The futility of demanding striking physical signs for an early diagnosis is apparent when we remember that "large central lesions can exist without discoverable physical signs." (Lawrason Brown, in Osler's Mod. Med.)

None of us are justified in saying to the patient, "your lungs are all right," merely because we can detect no physical signs of the disease.

The National Asociation for the Study and Prevention of Tuberculosis speaks of the physical signs of Incipient Tuberculosis (infiltration) as follows:

*Italics author's.

"Slight prominence of the clavicle, lessened movement of the chest, narrowing of the apical resonance with lessened movement of the lung; slight or no change of resonance, distant or loud and harsh breathing, with or without some change in rhythm (i. e. prolonged expiration), vocal resonance possibly slightly increased, or fine or moderately coarse rales present or absent. If diagnosis be positive,* any one of these."

Physical signs, I say again, are merely confirmatory, and I believe many a good man has been led astray by his failure to detect physical changes which he considers commensurate with the clinical symptoms.

Far be it from me to decry the diagnostic importance of a positive history of exposure, of the search for the causative germ in the sputum (which may be found even when the patient is unconscious that he is sick), or of a physical examination. It should be an inviolable rule with every practitioner to examine the chest for physical signs whenever there is any suspicion of intra-thoracic disease. When the lung involvement is superficially located, or only moderately deep, a careful chest examination, depending on the skill and thoroughness of the examiner, often determines the diagnosis.

What I do mean is that, first and last, the diagnosis of tuberculosis is dependent upon a recognition of the clinical manifestations and the history. And these the veriest tyro can elicit with a little patience and pertinacity. If in doubt he is not to be criticized for calling in a consultant, especially if the diagnosis be unsuspected by the patient and his family, for the responsibility is heavy and the bearer of ill-tidings is as unwelcome now as in the days when he received a sword-thrust for his fee.

Night sweats and hemorrhages, classical indications that they are, can be dismissed with a few words. The former sometimes appear early in the disease, and may be localized, but are seldom noticed until the advanced stages. Being more frequent in tuberculosis than in any other malady, they indicate the necessity for a careful search for other symptoms.

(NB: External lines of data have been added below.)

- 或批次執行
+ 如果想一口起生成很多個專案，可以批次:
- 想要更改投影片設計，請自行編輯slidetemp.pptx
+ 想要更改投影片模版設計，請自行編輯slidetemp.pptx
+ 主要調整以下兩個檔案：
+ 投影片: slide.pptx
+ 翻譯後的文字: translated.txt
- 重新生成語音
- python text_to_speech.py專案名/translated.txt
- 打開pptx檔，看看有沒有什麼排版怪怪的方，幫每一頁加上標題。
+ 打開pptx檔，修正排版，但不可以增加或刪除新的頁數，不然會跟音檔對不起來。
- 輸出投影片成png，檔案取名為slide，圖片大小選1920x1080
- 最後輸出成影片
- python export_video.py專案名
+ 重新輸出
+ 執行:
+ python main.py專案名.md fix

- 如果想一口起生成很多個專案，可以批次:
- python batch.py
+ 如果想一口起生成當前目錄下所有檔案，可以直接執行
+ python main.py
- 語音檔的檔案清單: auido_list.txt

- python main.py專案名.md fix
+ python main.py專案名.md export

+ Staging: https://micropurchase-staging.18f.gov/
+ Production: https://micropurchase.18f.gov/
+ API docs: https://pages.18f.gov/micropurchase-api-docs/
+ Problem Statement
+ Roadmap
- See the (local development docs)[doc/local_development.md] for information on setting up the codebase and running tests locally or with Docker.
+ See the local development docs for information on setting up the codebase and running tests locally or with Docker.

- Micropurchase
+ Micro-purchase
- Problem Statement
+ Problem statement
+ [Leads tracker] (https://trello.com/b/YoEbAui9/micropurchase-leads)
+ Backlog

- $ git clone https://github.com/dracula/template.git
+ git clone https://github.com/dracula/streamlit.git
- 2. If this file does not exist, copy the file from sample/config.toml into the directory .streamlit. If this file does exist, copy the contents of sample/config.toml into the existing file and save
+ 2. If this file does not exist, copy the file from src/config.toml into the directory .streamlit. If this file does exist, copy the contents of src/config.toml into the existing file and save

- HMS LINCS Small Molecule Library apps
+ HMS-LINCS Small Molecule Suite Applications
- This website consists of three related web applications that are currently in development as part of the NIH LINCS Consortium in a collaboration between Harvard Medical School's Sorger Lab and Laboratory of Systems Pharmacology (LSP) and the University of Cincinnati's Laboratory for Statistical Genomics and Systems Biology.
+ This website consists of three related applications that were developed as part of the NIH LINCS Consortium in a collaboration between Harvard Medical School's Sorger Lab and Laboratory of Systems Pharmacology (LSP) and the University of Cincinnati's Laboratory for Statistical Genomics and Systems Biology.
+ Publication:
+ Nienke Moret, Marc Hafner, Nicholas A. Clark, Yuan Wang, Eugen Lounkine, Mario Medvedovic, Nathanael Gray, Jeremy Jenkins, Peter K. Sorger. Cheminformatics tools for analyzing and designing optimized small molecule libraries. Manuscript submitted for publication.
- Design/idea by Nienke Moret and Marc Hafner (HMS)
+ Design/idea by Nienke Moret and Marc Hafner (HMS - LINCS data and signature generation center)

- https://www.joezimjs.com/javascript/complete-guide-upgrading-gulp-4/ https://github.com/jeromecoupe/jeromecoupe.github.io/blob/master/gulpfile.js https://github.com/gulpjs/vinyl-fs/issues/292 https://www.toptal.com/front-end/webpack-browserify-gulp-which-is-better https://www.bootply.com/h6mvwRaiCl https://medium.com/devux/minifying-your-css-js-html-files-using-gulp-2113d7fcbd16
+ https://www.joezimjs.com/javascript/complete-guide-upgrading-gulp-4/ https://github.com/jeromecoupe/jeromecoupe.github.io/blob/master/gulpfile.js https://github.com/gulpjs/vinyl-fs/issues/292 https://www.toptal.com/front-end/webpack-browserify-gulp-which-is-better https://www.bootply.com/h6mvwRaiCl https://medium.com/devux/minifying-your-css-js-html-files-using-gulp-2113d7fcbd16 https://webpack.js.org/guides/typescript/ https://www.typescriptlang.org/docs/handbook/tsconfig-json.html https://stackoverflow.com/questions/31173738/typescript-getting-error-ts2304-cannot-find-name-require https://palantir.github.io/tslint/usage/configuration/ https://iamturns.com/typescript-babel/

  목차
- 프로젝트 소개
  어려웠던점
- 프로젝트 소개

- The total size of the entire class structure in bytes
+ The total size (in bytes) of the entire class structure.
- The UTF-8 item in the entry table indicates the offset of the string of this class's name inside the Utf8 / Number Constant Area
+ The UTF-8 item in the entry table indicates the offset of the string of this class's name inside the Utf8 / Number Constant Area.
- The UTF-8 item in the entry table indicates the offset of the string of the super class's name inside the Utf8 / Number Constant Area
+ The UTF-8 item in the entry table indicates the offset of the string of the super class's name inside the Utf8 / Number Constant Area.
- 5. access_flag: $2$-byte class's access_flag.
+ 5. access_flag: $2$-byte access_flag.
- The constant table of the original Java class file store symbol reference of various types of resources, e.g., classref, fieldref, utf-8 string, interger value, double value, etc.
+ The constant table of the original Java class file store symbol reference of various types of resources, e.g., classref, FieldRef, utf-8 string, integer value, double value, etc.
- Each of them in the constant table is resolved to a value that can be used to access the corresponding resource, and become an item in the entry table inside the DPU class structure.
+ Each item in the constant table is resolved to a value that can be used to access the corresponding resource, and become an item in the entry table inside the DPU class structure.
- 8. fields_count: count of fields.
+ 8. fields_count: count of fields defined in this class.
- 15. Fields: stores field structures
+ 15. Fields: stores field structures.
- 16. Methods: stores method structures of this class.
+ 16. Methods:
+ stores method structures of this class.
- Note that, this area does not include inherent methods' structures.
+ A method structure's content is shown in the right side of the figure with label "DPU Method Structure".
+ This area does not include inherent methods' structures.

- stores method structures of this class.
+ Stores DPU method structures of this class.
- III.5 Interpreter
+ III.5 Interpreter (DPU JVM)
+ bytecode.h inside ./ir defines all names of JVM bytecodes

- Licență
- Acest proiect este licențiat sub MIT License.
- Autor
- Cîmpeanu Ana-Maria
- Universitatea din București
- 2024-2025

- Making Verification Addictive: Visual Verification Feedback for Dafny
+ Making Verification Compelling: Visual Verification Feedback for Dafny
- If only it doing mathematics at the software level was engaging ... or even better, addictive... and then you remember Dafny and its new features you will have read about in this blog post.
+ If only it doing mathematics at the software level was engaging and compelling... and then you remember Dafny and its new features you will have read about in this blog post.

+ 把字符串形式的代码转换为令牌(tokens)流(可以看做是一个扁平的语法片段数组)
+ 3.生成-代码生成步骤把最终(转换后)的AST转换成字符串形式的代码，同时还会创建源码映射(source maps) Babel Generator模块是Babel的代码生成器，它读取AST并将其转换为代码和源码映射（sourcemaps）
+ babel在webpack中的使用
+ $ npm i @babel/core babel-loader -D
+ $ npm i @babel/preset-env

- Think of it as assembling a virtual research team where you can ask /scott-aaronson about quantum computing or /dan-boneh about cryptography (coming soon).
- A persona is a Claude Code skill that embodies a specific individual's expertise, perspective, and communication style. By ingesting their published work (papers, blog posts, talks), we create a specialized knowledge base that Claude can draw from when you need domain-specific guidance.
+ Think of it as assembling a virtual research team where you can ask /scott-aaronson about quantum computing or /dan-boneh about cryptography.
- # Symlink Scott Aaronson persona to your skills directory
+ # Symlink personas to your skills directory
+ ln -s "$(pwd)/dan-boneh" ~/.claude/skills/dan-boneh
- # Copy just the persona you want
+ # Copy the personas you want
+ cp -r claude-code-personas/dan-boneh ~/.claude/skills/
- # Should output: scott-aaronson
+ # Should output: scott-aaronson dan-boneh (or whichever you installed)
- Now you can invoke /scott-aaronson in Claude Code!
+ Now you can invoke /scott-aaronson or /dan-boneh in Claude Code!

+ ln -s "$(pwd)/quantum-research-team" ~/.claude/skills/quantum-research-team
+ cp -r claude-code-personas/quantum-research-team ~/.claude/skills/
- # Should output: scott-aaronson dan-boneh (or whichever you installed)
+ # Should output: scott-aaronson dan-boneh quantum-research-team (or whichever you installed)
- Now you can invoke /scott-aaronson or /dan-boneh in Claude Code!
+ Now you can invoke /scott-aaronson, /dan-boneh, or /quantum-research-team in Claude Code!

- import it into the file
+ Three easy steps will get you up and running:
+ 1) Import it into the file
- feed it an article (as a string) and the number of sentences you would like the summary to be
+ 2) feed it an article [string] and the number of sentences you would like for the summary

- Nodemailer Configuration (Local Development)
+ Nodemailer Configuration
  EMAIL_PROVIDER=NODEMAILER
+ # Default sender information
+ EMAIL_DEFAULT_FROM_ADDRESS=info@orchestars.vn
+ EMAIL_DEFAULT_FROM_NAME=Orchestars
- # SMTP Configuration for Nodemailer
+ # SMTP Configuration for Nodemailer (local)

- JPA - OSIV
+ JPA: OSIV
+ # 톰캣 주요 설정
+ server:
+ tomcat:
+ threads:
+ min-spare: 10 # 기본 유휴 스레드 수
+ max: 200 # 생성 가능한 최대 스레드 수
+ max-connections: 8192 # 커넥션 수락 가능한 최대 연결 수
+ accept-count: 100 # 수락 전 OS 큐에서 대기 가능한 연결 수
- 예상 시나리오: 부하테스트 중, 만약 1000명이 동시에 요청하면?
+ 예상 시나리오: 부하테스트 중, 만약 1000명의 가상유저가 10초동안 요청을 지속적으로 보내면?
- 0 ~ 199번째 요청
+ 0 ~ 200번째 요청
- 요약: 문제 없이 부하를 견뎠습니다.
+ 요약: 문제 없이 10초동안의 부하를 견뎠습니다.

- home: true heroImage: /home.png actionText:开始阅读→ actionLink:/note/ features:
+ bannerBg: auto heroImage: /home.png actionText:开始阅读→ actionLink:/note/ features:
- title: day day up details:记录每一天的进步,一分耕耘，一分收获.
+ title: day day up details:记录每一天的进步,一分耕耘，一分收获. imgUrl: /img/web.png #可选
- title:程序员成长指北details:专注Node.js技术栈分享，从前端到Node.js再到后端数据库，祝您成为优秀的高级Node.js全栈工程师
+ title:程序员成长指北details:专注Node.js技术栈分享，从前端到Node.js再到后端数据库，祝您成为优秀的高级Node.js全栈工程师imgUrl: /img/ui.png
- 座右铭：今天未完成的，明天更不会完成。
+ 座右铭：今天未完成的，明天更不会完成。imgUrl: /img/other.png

Hemorrhage may result from other conditions. Suffice it to say that he who dismisses a complaint of blood-spitting or blood-streaked spittle with a consoling guess that it came from the nose, the gums, the throat, vicarious menstruation, even gastric ulcer, carcinoma, or circulatory disturbance, because he can detect no physical signs of phthisis, is apt to have a damaged reputation and an ailing conscience.

Two glaring examples of this have recently come to my attention, one from the country, one from my own city.

An old gentleman of sixty-seven years, who had not, until three weeks previously, been under a physician's care since leaving the army in 1865, stopped his neighborhood doctor in the road with the complaint of spitting blood almost nightly for the past fortnight. Withdrawing into the roadside, a chest examination was made through two shirts after which the doctor pronounced his lungs free from disease, but told him that an old Gettysburg wound through the right clavicle had reopened, and gave him some "strong medicine" to check the bleeding. This wound had previously given no trouble since it first healed, half a century ago. On chest examination a large cavity with gurgling rales, was unmistakably evident in the opposite sub-clavicular space, and diffuse areas of consolidation and softening were easily located throughout both lungs.

The other case was that of a tailor, forty-seven years old, who was taken with a hemorrhage seven weeks ago while sleeping quietly in the early morning (quite a characteristic of tubercular hemorrhages). Recurrences occurred throughout the following week. Subsequently a slight cough and anorexia developed; the latter, progressing to irritable stomach, grew worse under medication until the gastric symptoms overshadowed all others. The cough, however, had become productive and with fever and occasional sweats the patient steadily declined. A consultant was brought in and the two doctors, both of wide experience, made a physical examination and assured the patient that he had no trouble in his lungs, but was suffering from catarrhal gastritis. Under this diagnosis he was admitted to a general hospital where I saw him the next day. Moderately pronounced physical signs of pulmonary tuberculosis were then apparent and the first sputum specimen sent to the city bacteriologist was positive. Under rest in bed and a milk diet the stomach symptoms disappeared in twenty-four hours.

*Italics author's.

I think not.

Do we really appreciate the frequency of tubercular infection? Otherwise we would suspect, and frequently diagnose the disease in those patients who are constantly complaining of being "a little run down" even though we can trace no history of exposure nor find any classical symptom.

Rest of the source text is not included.